WHAT IS REQUIRED → For each line in the data below that holds "体测成绩", return a copy.
BEGIN TASK INPUT
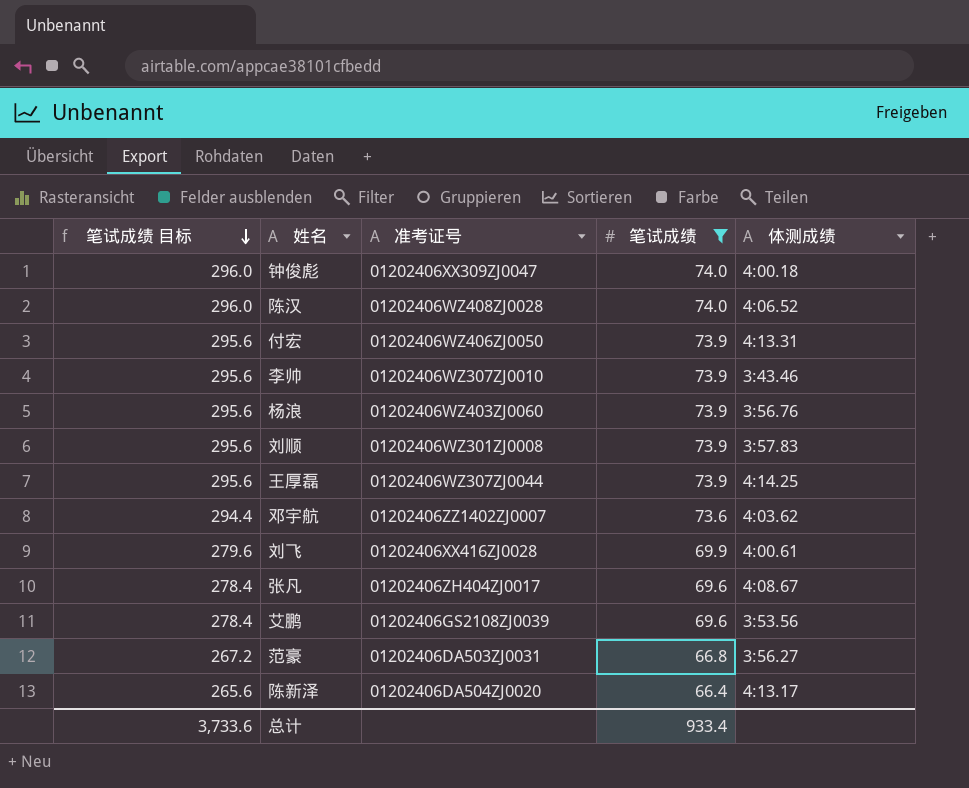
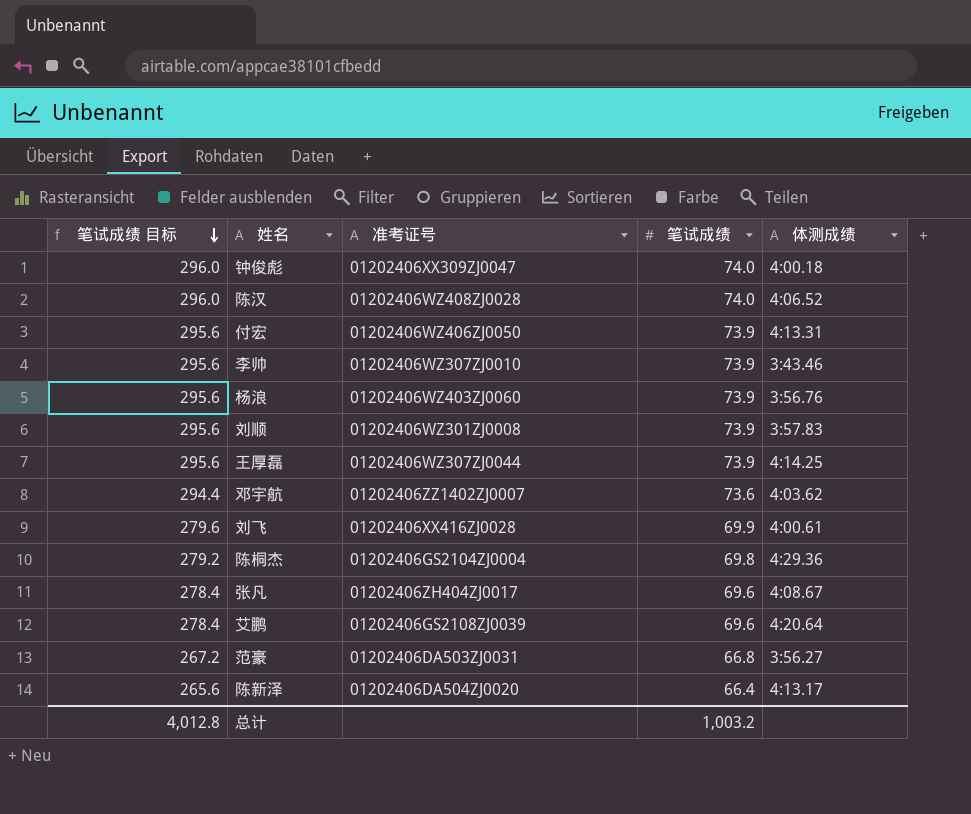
filter: 笔试成绩 != 69.8 -> none
艾鹏 | 体测成绩: 3:53.56 -> 4:20.64
总计 | 笔试成绩 目标: 3,733.6 -> 4,012.8
总计 | 笔试成绩: 933.4 -> 1,003.2

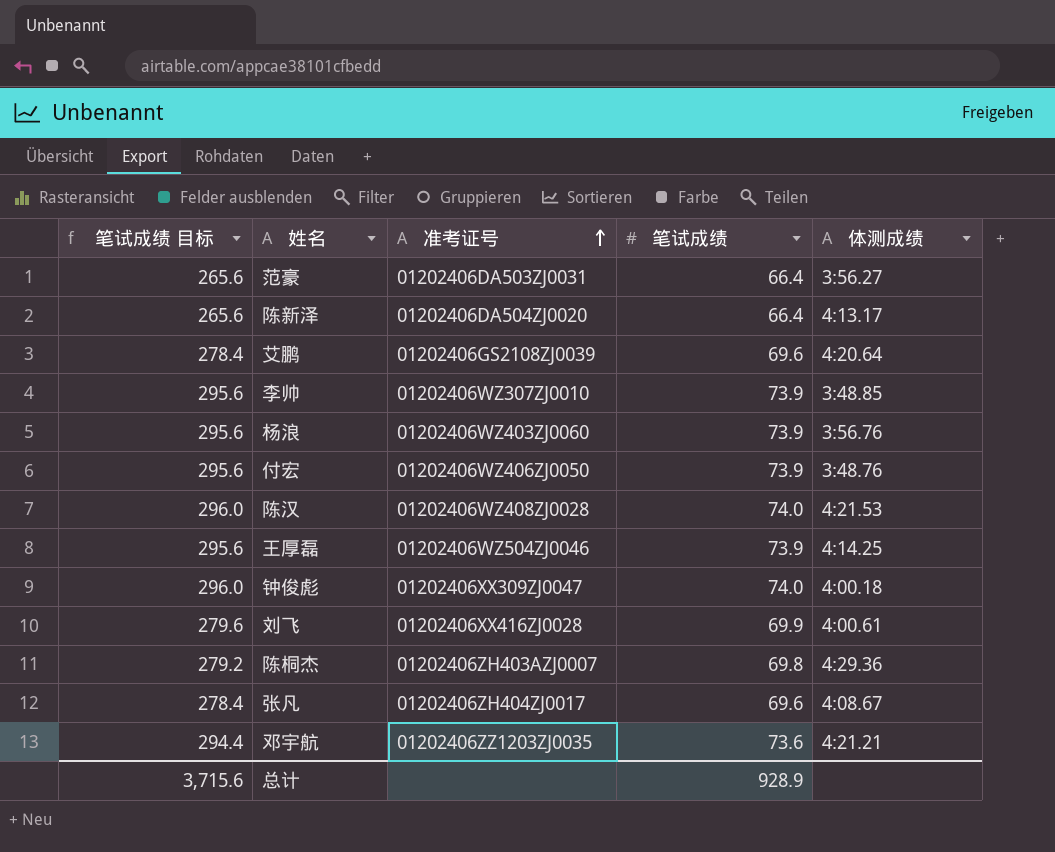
row order: 笔试成绩 目标 descending -> 准考证号 ascending
row 刘顺: 295.6 | 01202406WZ301ZJ0008 | 73.9 | 3:57.83 -> none
范豪 | 笔试成绩 目标: 267.2 -> 265.6
范豪 | 笔试成绩: 66.8 -> 66.4
李帅 | 体测成绩: 3:43.46 -> 3:48.85
付宏 | 体测成绩: 4:13.31 -> 3:48.76
陈汉 | 体测成绩: 4:06.52 -> 4:21.53
王厚磊 | 准考证号: 01202406WZ307ZJ0044 -> 01202406WZ504ZJ0046
陈桐杰 | 准考证号: 01202406GS2104ZJ0004 -> 01202406ZH403AZJ0007
邓宇航 | 准考证号: 01202406ZZ1402ZJ0007 -> 01202406ZZ1203ZJ0035
邓宇航 | 体测成绩: 4:03.62 -> 4:21.21
总计 | 笔试成绩 目标: 4,012.8 -> 3,715.6
总计 | 笔试成绩: 1,003.2 -> 928.9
END TASK INPUT
ANSWER SPACE →
艾鹏 | 体测成绩: 3:53.56 -> 4:20.64
李帅 | 体测成绩: 3:43.46 -> 3:48.85
付宏 | 体测成绩: 4:13.31 -> 3:48.76
陈汉 | 体测成绩: 4:06.52 -> 4:21.53
邓宇航 | 体测成绩: 4:03.62 -> 4:21.21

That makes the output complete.